John Hemingway, one of Ernest Hemingway’s grandsons, became a fan of Mr. Butler’s writing and started a correspondence with him. “I really liked a piece he wrote about bullfighting in Spain, so I wrote him a letter,” Mr. Hemingway said in a phone call. “Brin looks at the corrida as the art form we consider it to be. We almost went to see José Tomás in Mexico City together. He’s the best bullfighter in the world right now. Anyone who gets the chance to see him before he retires or gets killed is in for a treat.”

But Mr. Butler spent most of his time in Cuba, living in a crumbling apartment on Neptune Street, exploring the thesis of his book. “Heroes weren’t for sale,” he wrote. “But how long could that last? How long could anyone resist not cashing in? And if no price was acceptable to sell out, what was the cost of that stance?”

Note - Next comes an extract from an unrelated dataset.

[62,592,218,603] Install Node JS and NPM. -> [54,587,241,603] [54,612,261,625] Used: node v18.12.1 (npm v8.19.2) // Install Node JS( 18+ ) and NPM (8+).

He enlisted at Rafael Trejo, a historic boxing gym in the city’s old red-light district, where wrenches were banged against fire extinguishers as bells. “These old women guarded the door,” he said. “They reminded me of the sisters from ‘Macbeth.’ You had to pay them $2 to enter, but then you trained outside under the stars and punched tires instead of punching bags.”

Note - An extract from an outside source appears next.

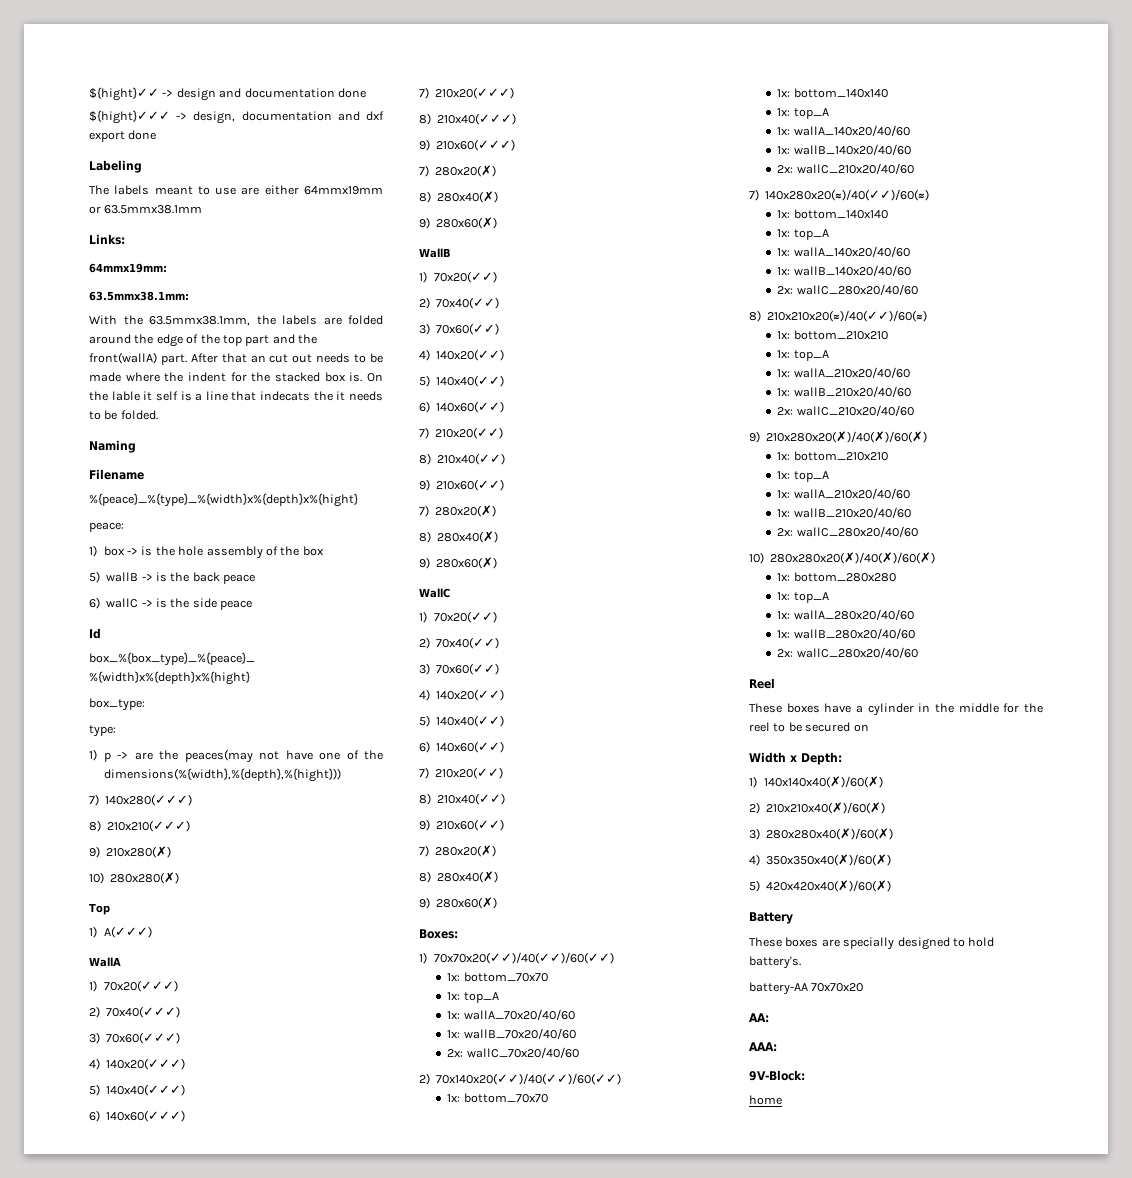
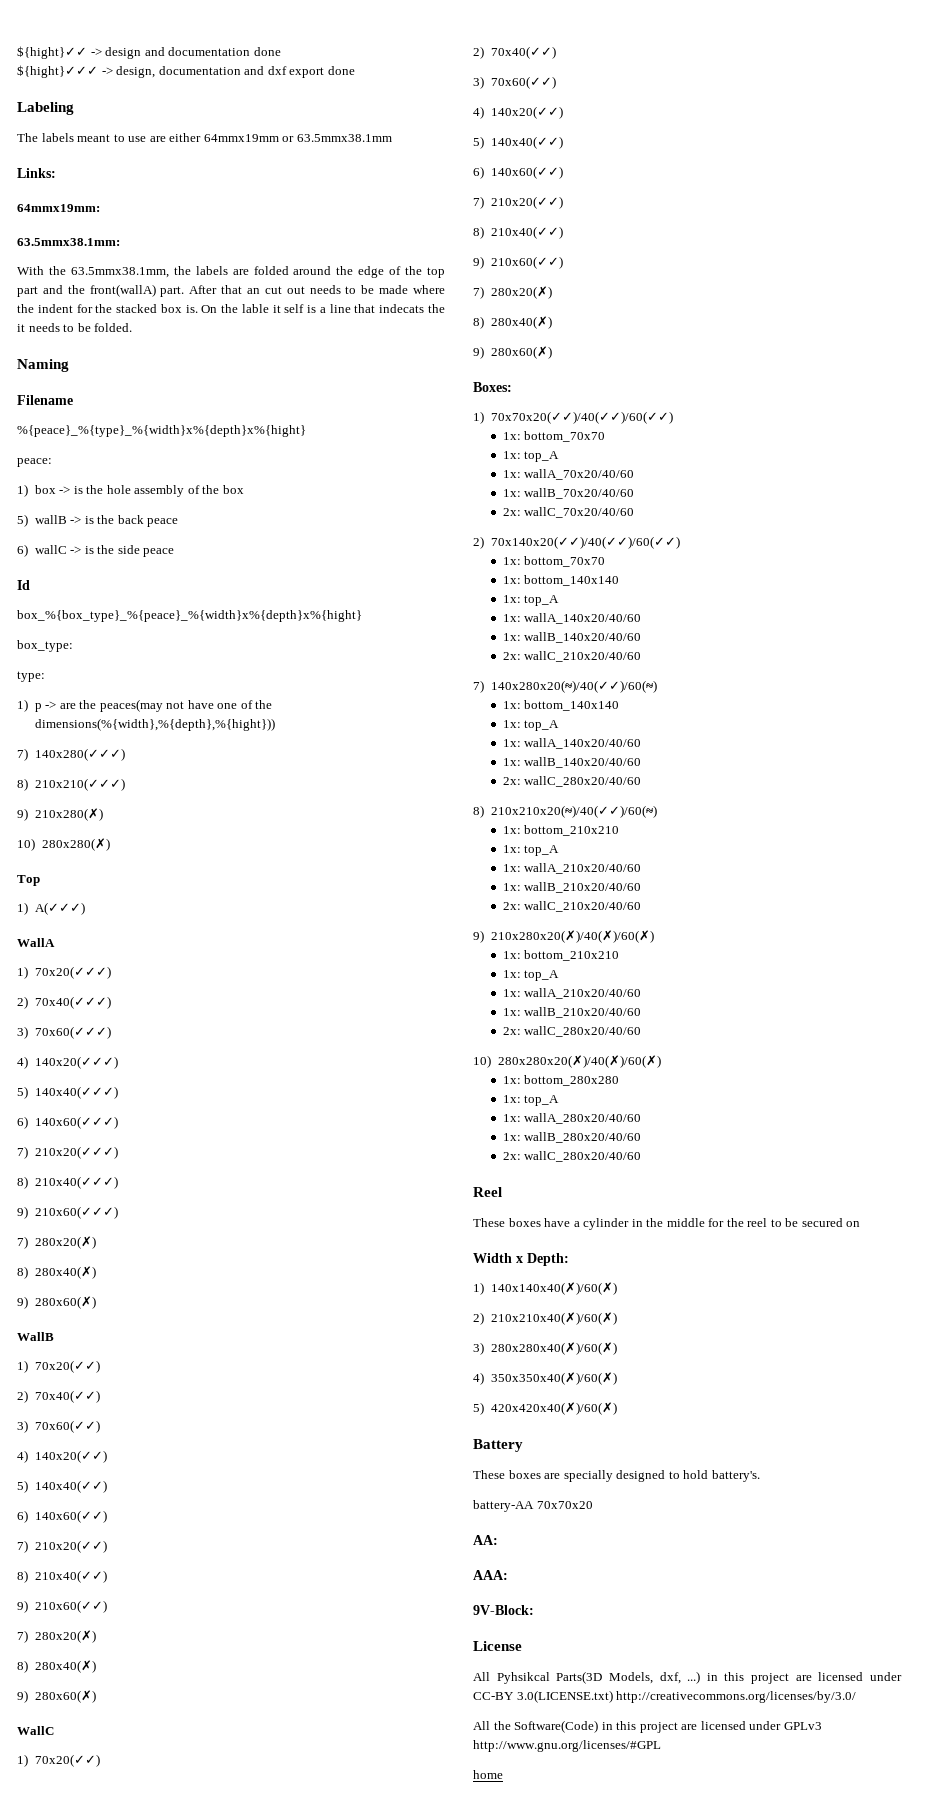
(805, 1075) none -> [473,1641,522,1651] [473,1671,902,1684] [473,1690,857,1703] [473,1720,822,1733] [473,1740,661,1752] // License // All Pyhsikcal Parts(3D Models, dxf, ...) in this project are licensed under CC-BY 3.0(LICENSE.txt) http://creativecommons.org/licenses/by/3.0/ // All the Software(Code) in this project are licensed under GPLv3 http://www.gnu.org/licenses/#GPL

Everything Mr. Butler thought he knew about boxing got turned backward: At government-funded stadium matches, there were no cameras, no concession stands, no corporate sponsorships, no ticket scalpers and no V.I.P. seating. There was also no air-conditioning.

“Without the incentive of money, I watched people fight harder than anywhere else I’d ever seen,” he wrote. “But I knew full well that most Cuban champions were so desperate for money that many had sold off all their Olympic medals, and even uniforms, to the highest tourist bidder. That part of the Cuban sports legacy was omitted from their tales.”

He found his first Olympian, Héctor Vinent, shortly after arriving. Mr. Vinent, who won Olympic gold medals in the 1990s, started training Mr. Butler at the gym for $6 a session. Mr. Butler then found Teófilo Stevenson, whom the BBC once described as Cuba’s “most famous figure after Fidel Castro.” Mr. Stevenson became a Cuban legend after winning three consecutive Olympic gold medals (’72, ’76, ’80) and turning down $5 million to fight Muhammad Ali in the United States. Tall and strapping, his refusal to defect made him a potent symbol of the revolution. When Mr. Butler found him, he was living in penury at 59, charging $130 to be interviewed on camera at his Havana home. He died a year later.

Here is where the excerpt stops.